Once O. was born, I no longer needed such a grating back-up alarm clock. I had a little alarm clock with a very loud alarm and no snooze bar right there in my bed. At some point the chicken migrated to the bathroom, serving as a simple timepiece rather than an alarm clock. And somewhere along the line my feelings for him softened. Maybe because he was no longer ripping me out of bed with his horrible song, maybe because I was mellowing with age. For whatever reason, I began seeing him as a bit of cheery kitsch innocence rather than an icon of cheesy middle-aged masculinity.

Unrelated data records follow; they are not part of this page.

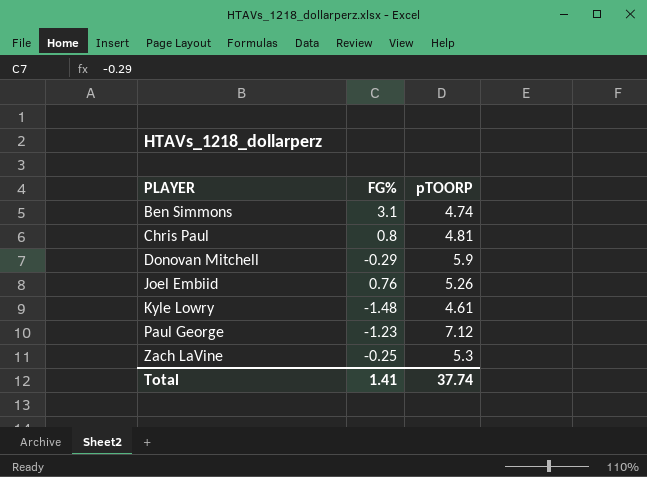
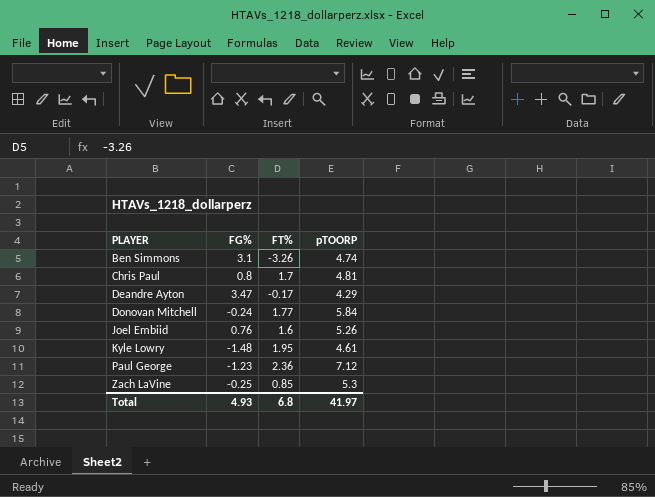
column FT% | position: none -> 3
row Deandre Ayton: none -> 3.47 | -0.17 | 4.29
Donovan Mitchell | FG%: -0.29 -> -0.24
Donovan Mitchell | pTOORP: 5.9 -> 5.84
Total | FG%: 1.41 -> 4.93
Total | pTOORP: 37.74 -> 41.97

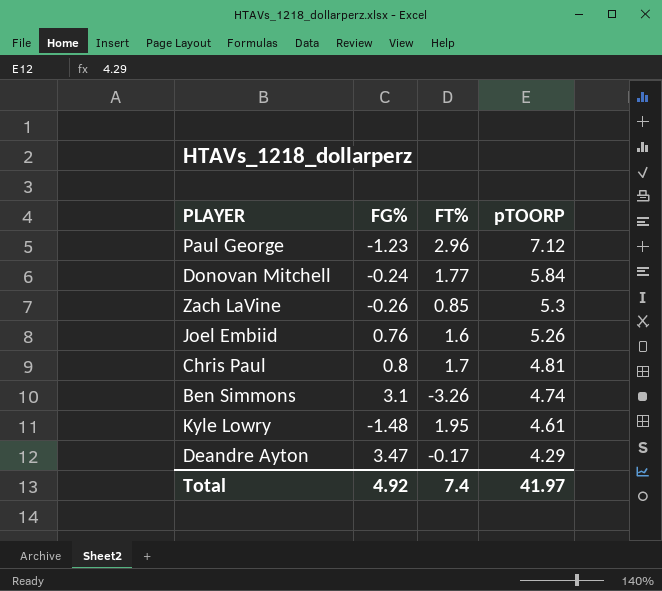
row order: PLAYER ascending -> pTOORP descending
Paul George | FT%: 2.36 -> 2.96
Zach LaVine | FG%: -0.25 -> -0.26
Total | FG%: 4.93 -> 4.92
Total | FT%: 6.8 -> 7.4

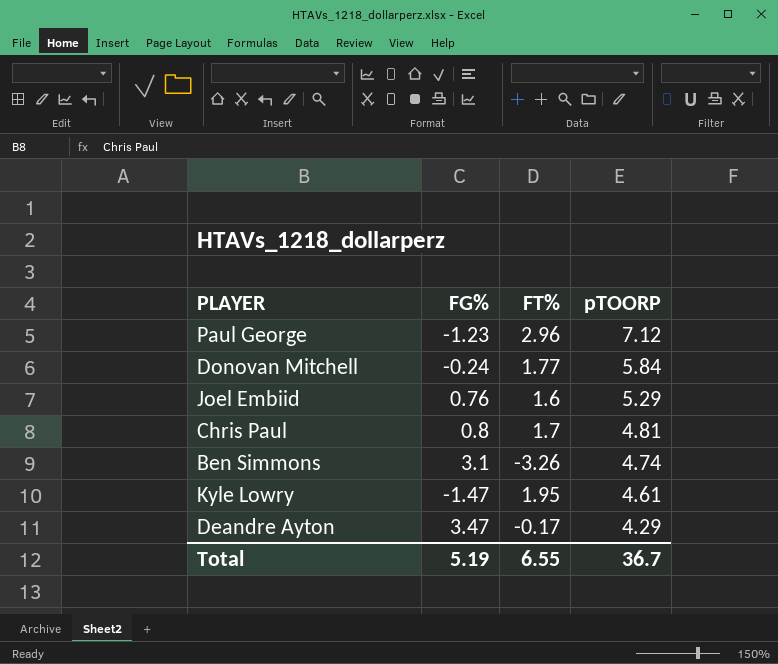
row Zach LaVine: -0.26 | 0.85 | 5.3 -> none
Joel Embiid | pTOORP: 5.26 -> 5.29
Kyle Lowry | FG%: -1.48 -> -1.47
Total | FG%: 4.92 -> 5.19
Total | FT%: 7.4 -> 6.55
Total | pTOORP: 41.97 -> 36.7

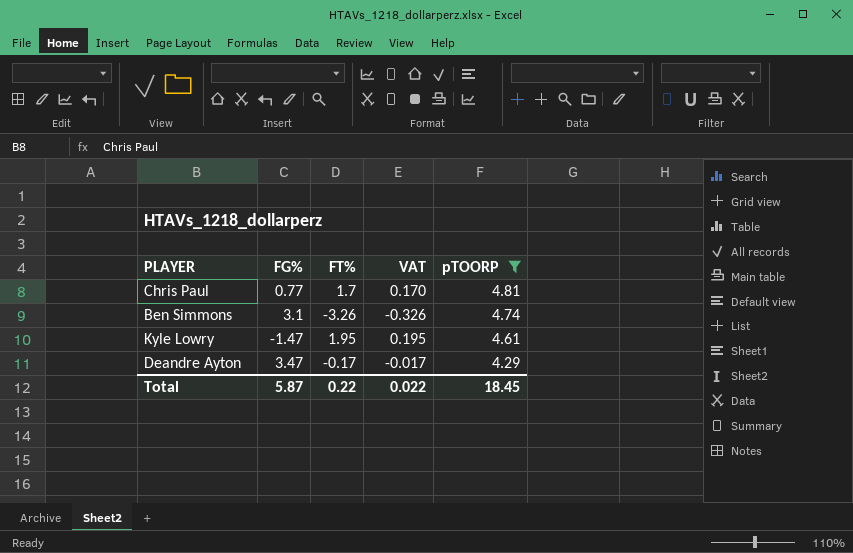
filter: none -> pTOORP <= 4.81
column VAT | formula: none -> [FT%] * 0.1
Chris Paul | FG%: 0.8 -> 0.77
Total | FG%: 5.19 -> 5.87
Total | FT%: 6.55 -> 0.22
Total | pTOORP: 36.7 -> 18.45

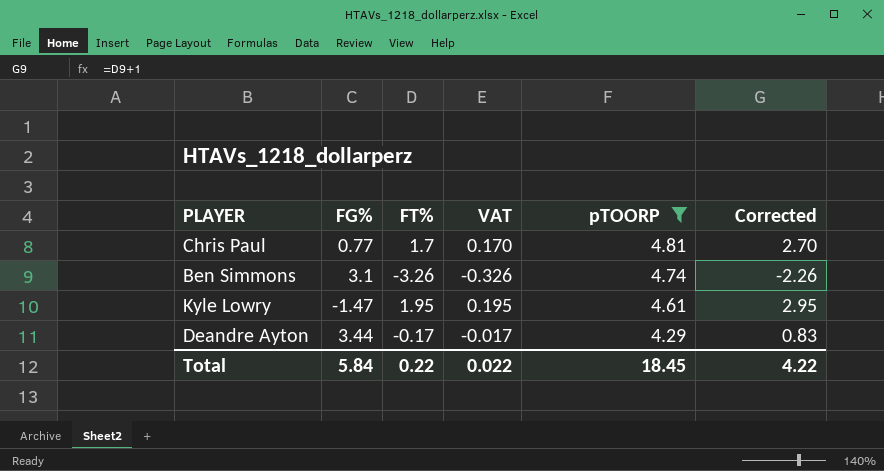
column Corrected | formula: none -> [FT%] + 1
Deandre Ayton | FG%: 3.47 -> 3.44
Total | FG%: 5.87 -> 5.84

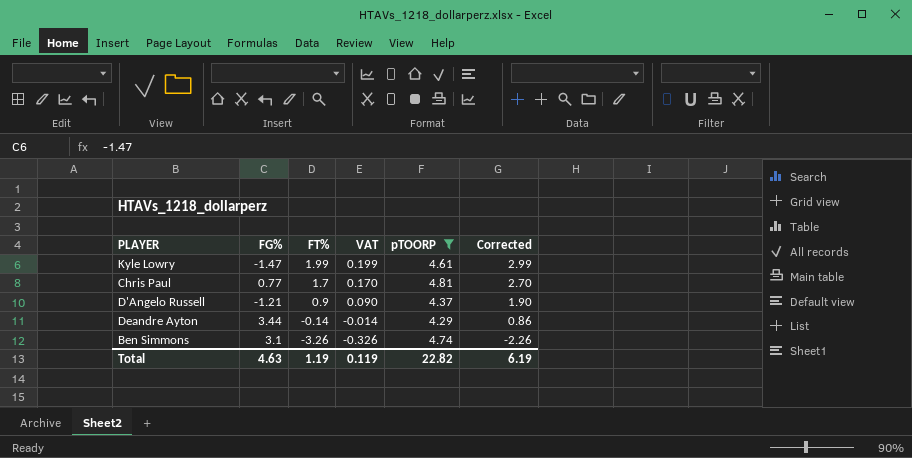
row order: pTOORP descending -> FT% descending
Kyle Lowry | FT%: 1.95 -> 1.99
Kyle Lowry | VAT: 0.195 -> 0.199
Kyle Lowry | Corrected: 2.95 -> 2.99
row D'Angelo Russell: none -> -1.21 | 0.9 | 0.090 | 4.37 | 1.90
Deandre Ayton | FT%: -0.17 -> -0.14
Deandre Ayton | VAT: -0.017 -> -0.014
Deandre Ayton | Corrected: 0.83 -> 0.86
Total | FG%: 5.84 -> 4.63
Total | FT%: 0.22 -> 1.19
Total | VAT: 0.022 -> 0.119
Total | pTOORP: 18.45 -> 22.82
Total | Corrected: 4.22 -> 6.19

And then, a couple days ago, in one of those domestic mishaps that arise from tired parents trying to do two things at once while simultaneously holding a squirming baby, I knocked the chicken from his high shelf in the bathroom onto the unforgiving tiles. His inner workings spilled out, and when I picked him up to try to piece him back together, the hands fell off his clock. I knew his days as a clock were over. Now he’s just a chotchke sitting on the basement shelf overlooking the rock set-up. Maybe he’s happier there, where the music happens. But without his clock workings and without his song, he just doesn’t seem himself.

chicken face

But thanks to the sturdiness of his plastic visage, he remains undaunted. And still, now that I look at him, pretty creepy. In a lovable way.